А Миша, столь пристально рассматриваемый, вспомнил с неприятным чувством и опаской, — ах, сколько раз он уже представал вот так перед чужим человеком, обладавшим правом воспитывать, поучать и карать Мишу, отчитывать и
высмеивать его! Сколько раз приходилось Мише знакомиться с пристрастиями, глупостями и преимуществами своих новых учителей! Все они были разные и разное от него требовали; каков-то будет Кизель, чего он потребует, на каком коньке поскачет, что нового ждет Мишу в этой удивительно изменившейся комнате, что кроется за обеими выпуклостями на лбу учителя — злоба или приветливость, снисходительность или придирчивость, каприз или угрюмость, или даже — жестокость?— Ну-с, садитесь, юный Борн, — тихо произнес Кизель, все еще не двигаясь и не сводя взгляда с Миши. — А книги положите на стол… нет, не так, я ведь сказал «положите», а не «бросьте», и, пожалуйста, старайтесь, чтобы даже и такой пустяк, как расположение книг на столе, согласовался с главными требованиями чувства прекрасного.
«Ага, педант, придира, чистоплюй, о господи», — подумал Миша и, придав лицу выражение угрюмой строптивости, с преувеличенным усердием поправил стопку книг так, чтобы их корешки образовали безупречную линию и легли строго параллельно краю стола. Учитель наблюдал за ним внимательно и с интересом.
— Вот теперь хорошо, — одобрил он. — Вы, наверное, думаете, — что, мол, общего между порядком на столе и немецким языком, которому вы собираетесь у меня учиться; так вот, с немецким языком тут, действительно, нет ничего общего, зато очень много — с германством: мы, немцы, самый аккуратный народ на свете; и я не без основания утверждаю, что нашим языком не овладеть тому, кто не вник в дух германства. Вы, наверное, захотите возразить мне ссылкой на пресловутую венскую безалаберность, Schlamperei, с которой может сравниться лишь Schlamperei чешская; на это я вам отвечу, что венцы — испорченные немцы так же, как чехи — это немцы, плохо переведенные на чешский язык.

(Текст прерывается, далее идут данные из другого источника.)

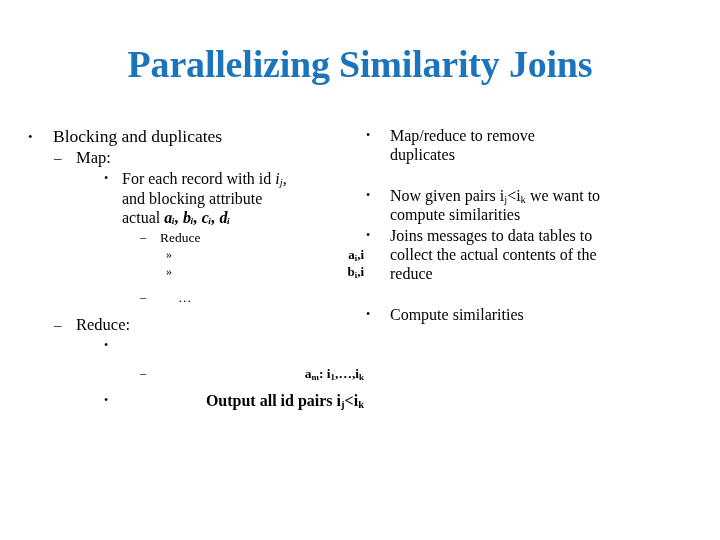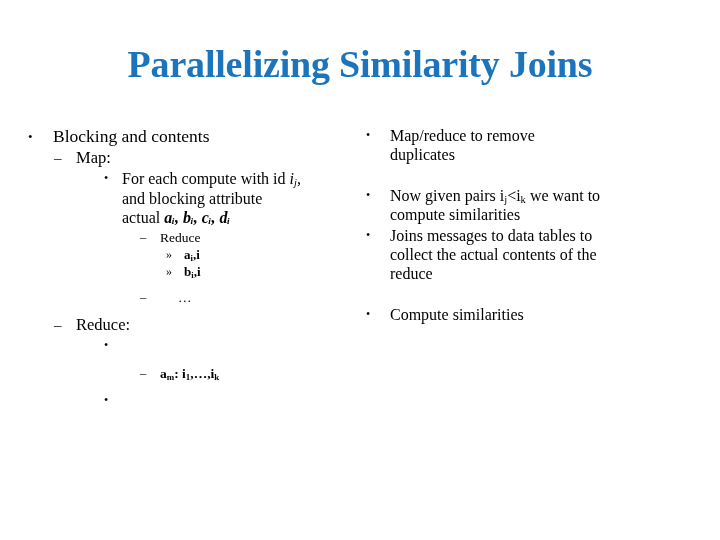"Blocking and contents" span.btext { text: contents -> duplicates }
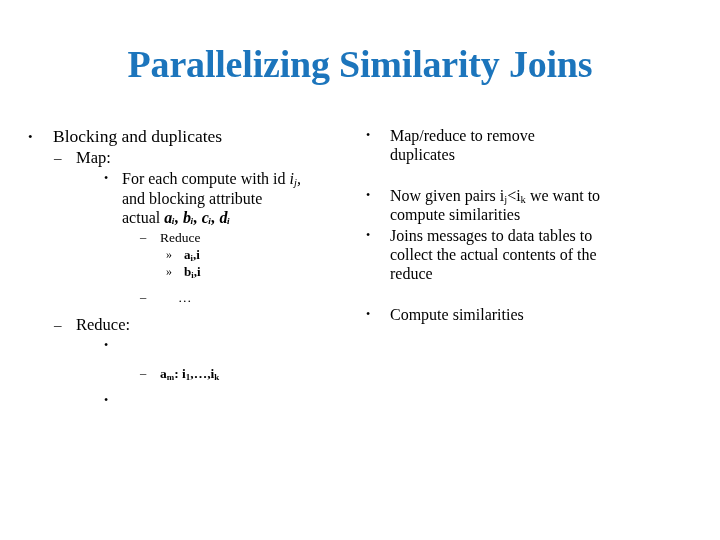"For each compute with id" span { text: compute -> record }
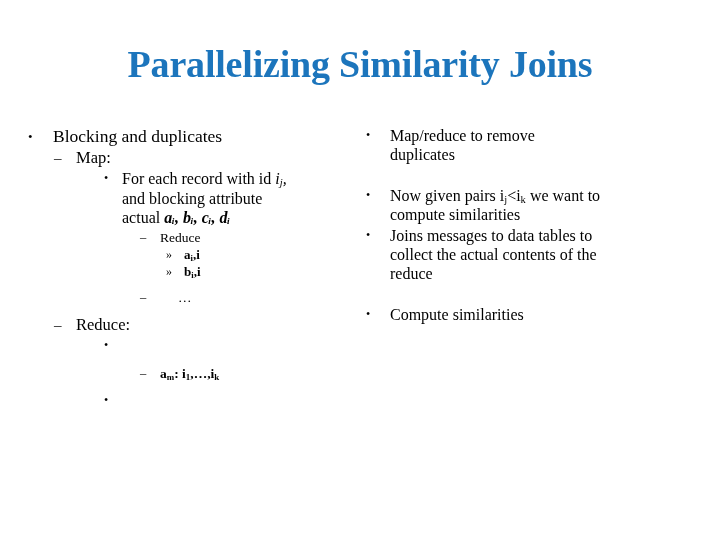"aᵢ, bᵢ, cᵢ, dᵢ" .bold { text-align: none -> right }
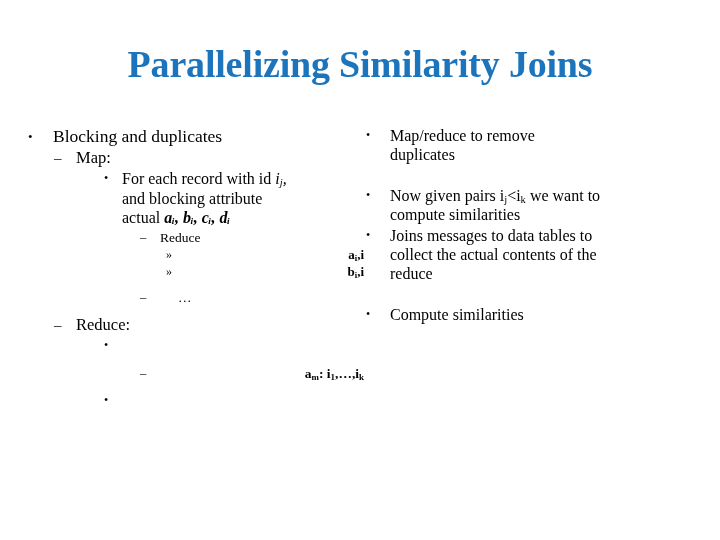"Output all id pairs ij<ik" span.btext { html: none -> <span><span>Output all id pairs i</span><sub>j</sub><span>&lt;i</span><sub>k</sub></span> }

Произнося все это, Кизель самодовольно усмехнулся, довольный своим сарказмом; усмехнулся и Миша, представив себе, как вытянулось бы лицо у отца, если бы он слышал, чему поучает Мишу нанятый для него учитель.
— Я рад заметить, — продолжал Кизель, — что вы не заражены отвратительной чешской обидчивостью и, стало быть, не потеряны для нашего, немецкого, дела. Ну, раз уж вы так легко, с таким пониманием проглотили первую пилюлю, которую я имел честь и удовольствие вам преподнести, будьте любезны, примите и вторую, я имею в виду идею, в высшей степени германскую, основу основ германского гения, эту не так-то легко постигаемую истину: вне нас, вне человека, нет различия между стройной и нестройной, упорядоченной и беспорядочной организацией вещей — будь то расположение книг на столе или звезд на небе, — ибо только мы сами, другими словами — только человек устанавливает порядок вещей, и только от нас, от гармоничности или дисгармоничности нашего духа зависит, чтобы звезды на небе стали хаотичным скоплением световых точек или чудом вселенской организации, чтобы вот этот стол был бы свалкой или прекрасно распланированным садом, безобразной кучей безобразных предметов или приятным узором.
Пока Кизель говорил, пока приятно журчала его изысканная немецкая речь, Миша попробовал было погрузиться в мечты и вызвать на помощь против скуки, которая уже начала овладевать им, свою прекрасную и жестокую возлюбленную, свою Королеву Лесов, но сегодня Королевы что-то нет как нет, а когда он все же вызвал ее напряжением воли, то была она какая-то вялая, смутная, странная и чужая и, едва появившись, сейчас же пропала, вспугнутая пристальным взглядом Кизеля.